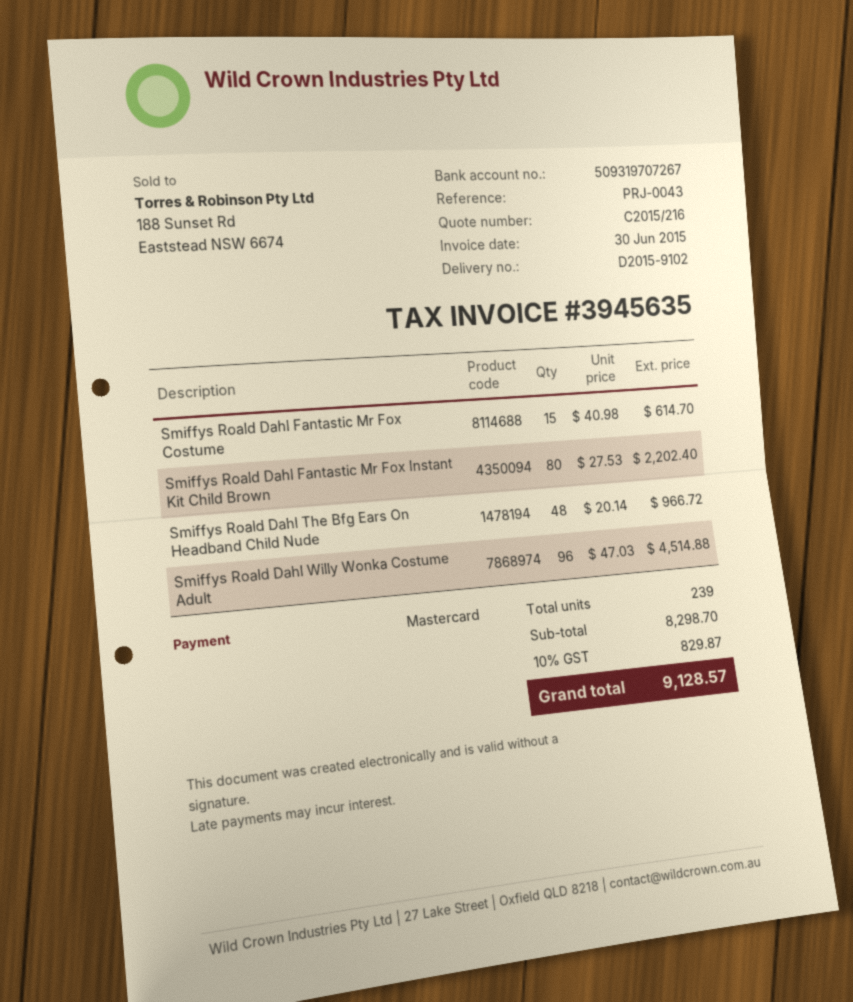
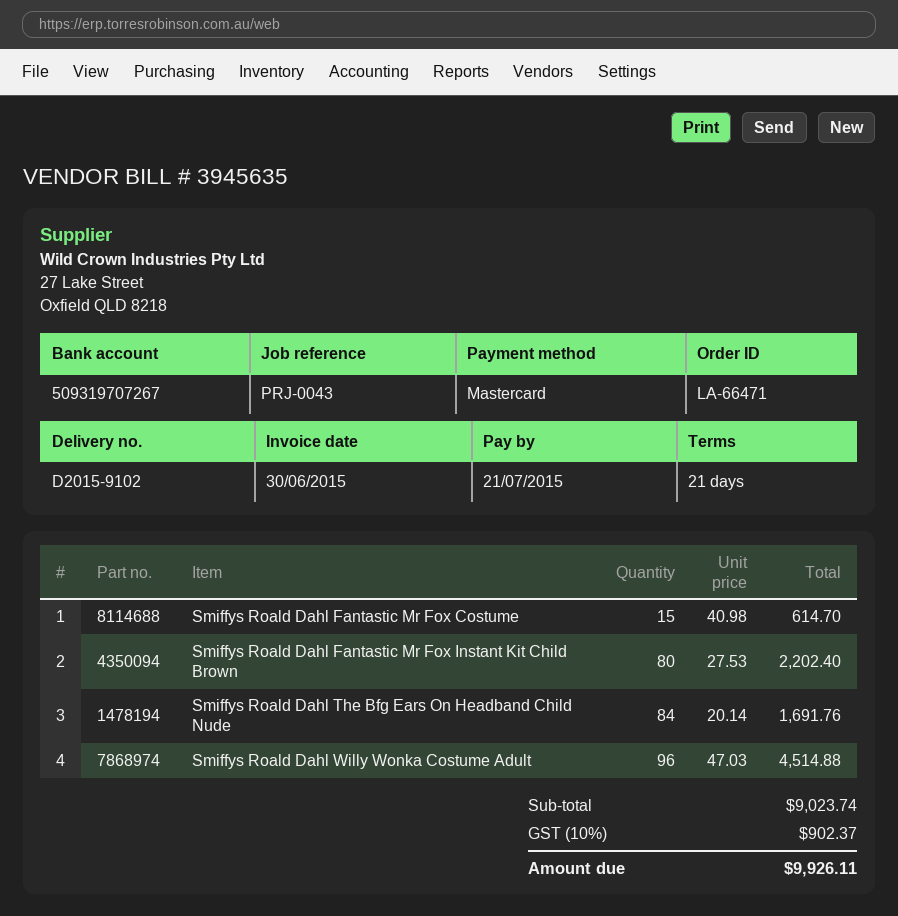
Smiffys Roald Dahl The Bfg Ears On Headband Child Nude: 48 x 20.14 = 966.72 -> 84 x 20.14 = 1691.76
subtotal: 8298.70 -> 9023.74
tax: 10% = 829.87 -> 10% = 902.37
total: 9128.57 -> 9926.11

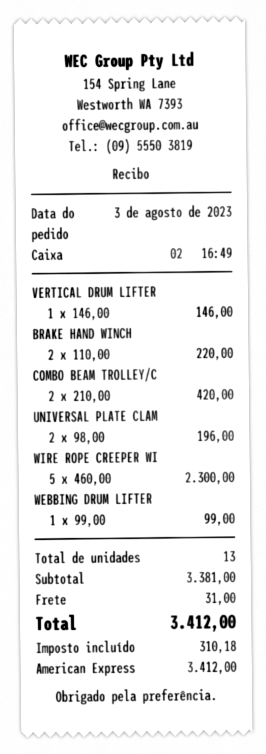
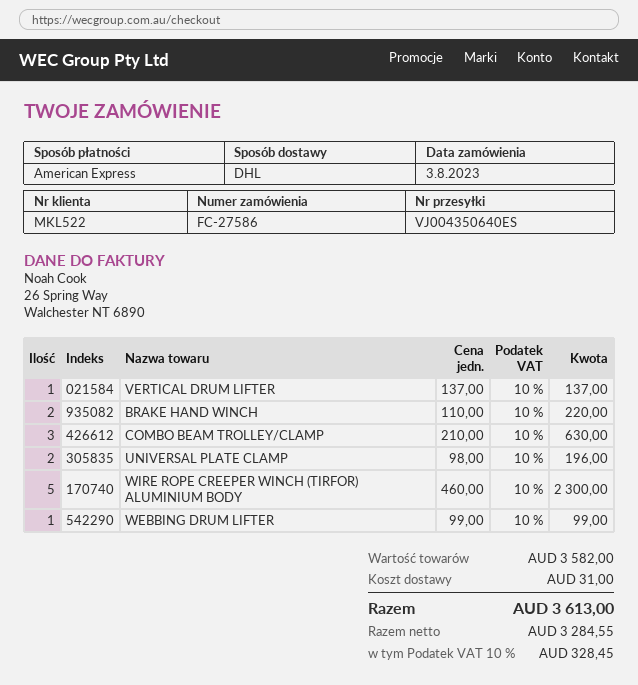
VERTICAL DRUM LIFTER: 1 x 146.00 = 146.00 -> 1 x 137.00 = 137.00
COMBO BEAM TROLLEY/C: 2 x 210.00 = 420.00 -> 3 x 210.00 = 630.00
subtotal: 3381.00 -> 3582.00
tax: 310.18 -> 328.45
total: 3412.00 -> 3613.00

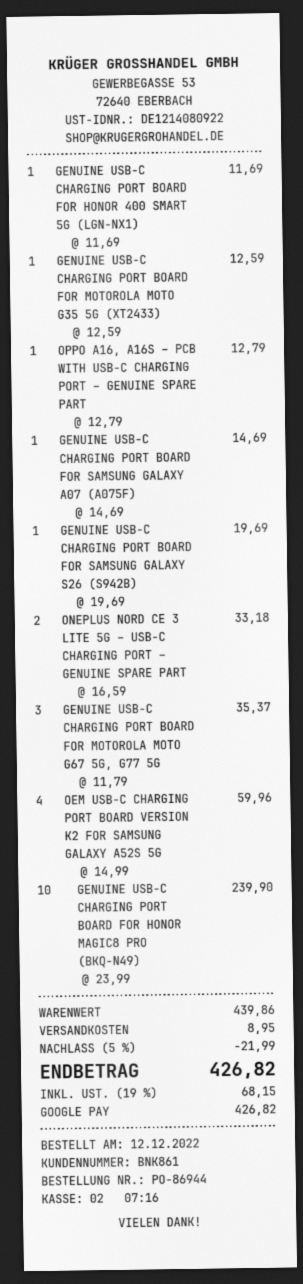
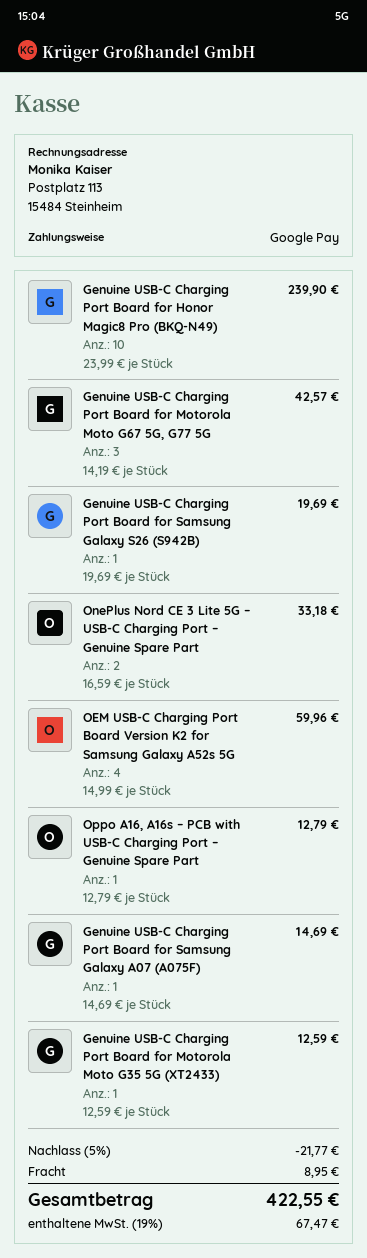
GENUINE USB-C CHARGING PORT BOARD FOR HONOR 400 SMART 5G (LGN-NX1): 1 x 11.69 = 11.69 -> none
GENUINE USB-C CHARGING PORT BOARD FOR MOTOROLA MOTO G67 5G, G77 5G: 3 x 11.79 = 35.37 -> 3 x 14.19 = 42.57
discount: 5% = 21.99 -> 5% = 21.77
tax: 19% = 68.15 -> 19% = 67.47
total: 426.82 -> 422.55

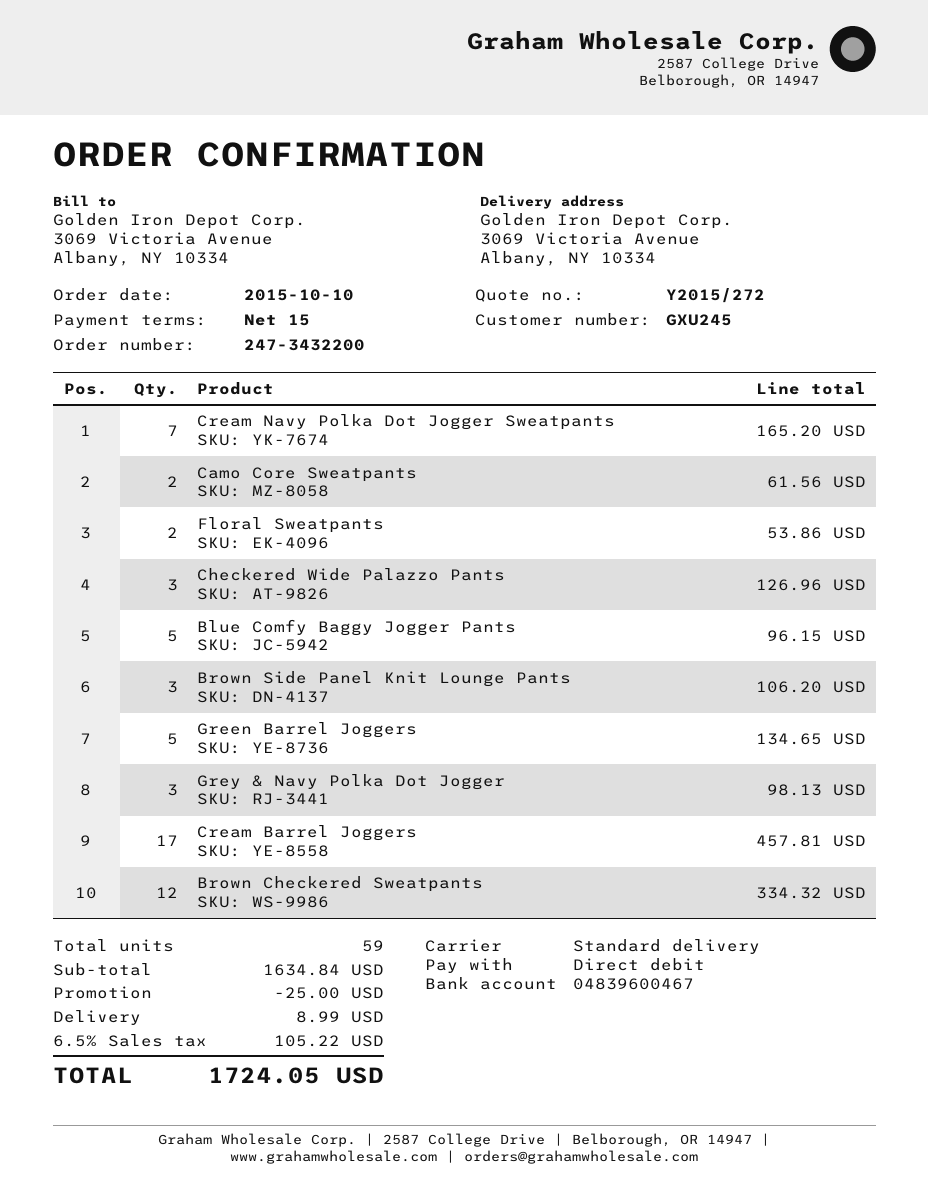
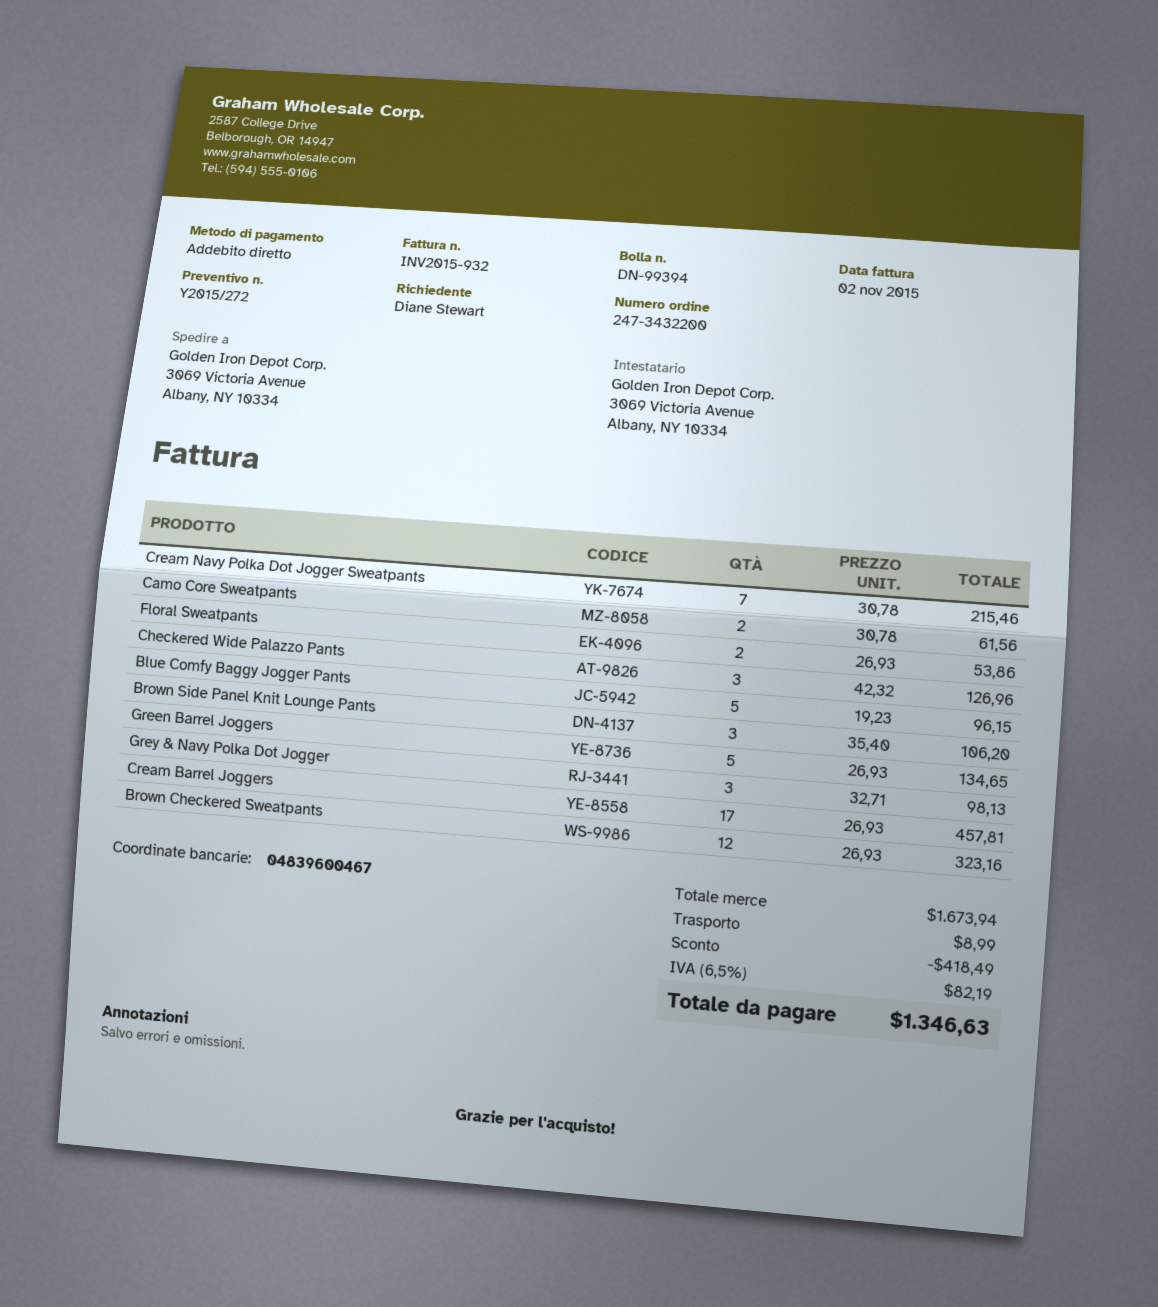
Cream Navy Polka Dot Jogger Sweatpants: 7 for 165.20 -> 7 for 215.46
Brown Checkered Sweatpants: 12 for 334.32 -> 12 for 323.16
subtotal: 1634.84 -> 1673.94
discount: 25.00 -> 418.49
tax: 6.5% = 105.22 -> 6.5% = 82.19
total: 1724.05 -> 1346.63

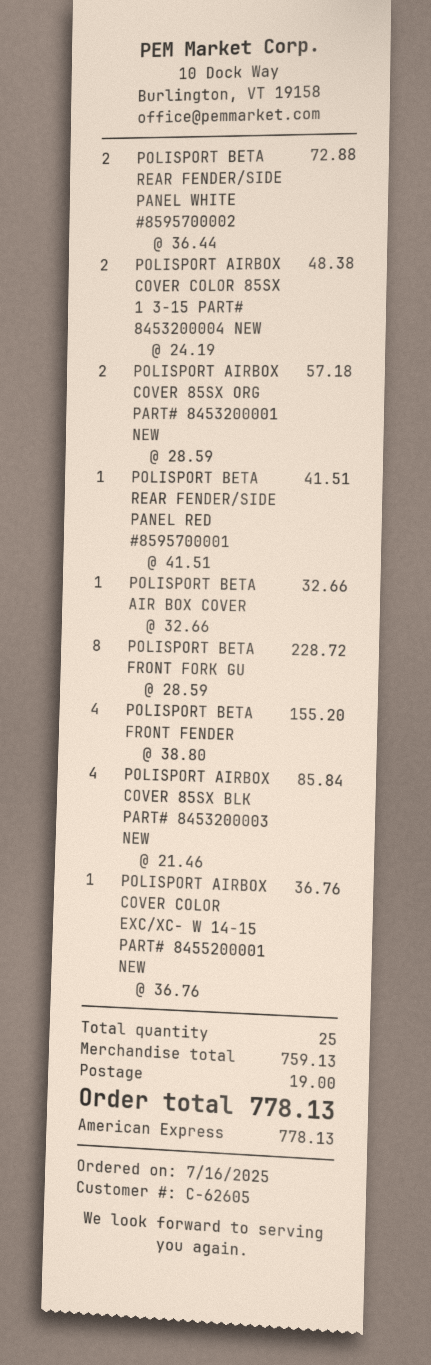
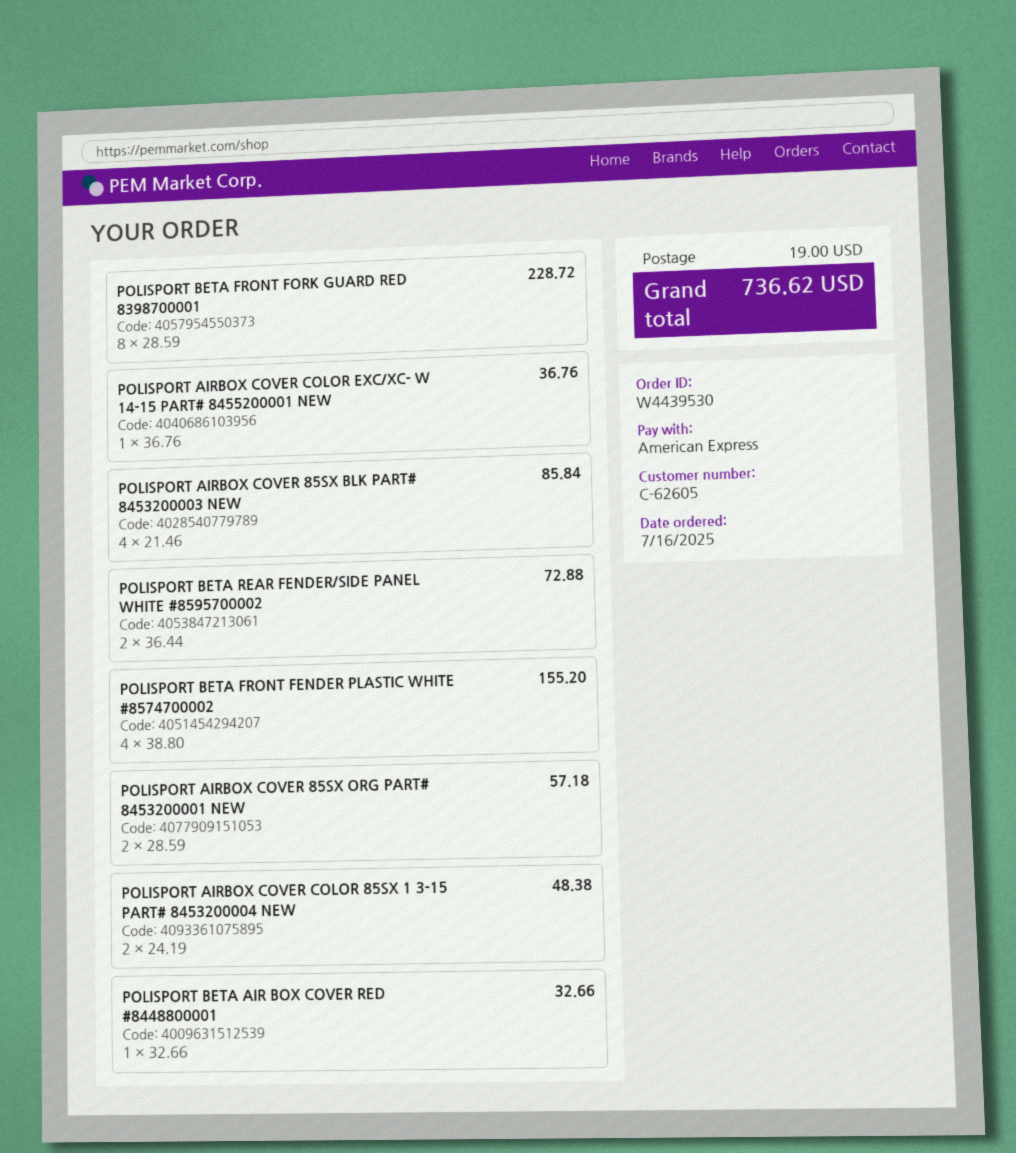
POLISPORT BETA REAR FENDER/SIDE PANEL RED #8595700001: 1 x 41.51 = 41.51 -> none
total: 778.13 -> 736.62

◆ **Task to carry out**: Nothing but the lines from the one holding "total: 1724.05 -> 1346.63" through the final line of the entries should be retyped, exactly as they stand and without pictures.

◆ **Response area**:
total: 1724.05 -> 1346.63

POLISPORT BETA REAR FENDER/SIDE PANEL RED #8595700001: 1 x 41.51 = 41.51 -> none
total: 778.13 -> 736.62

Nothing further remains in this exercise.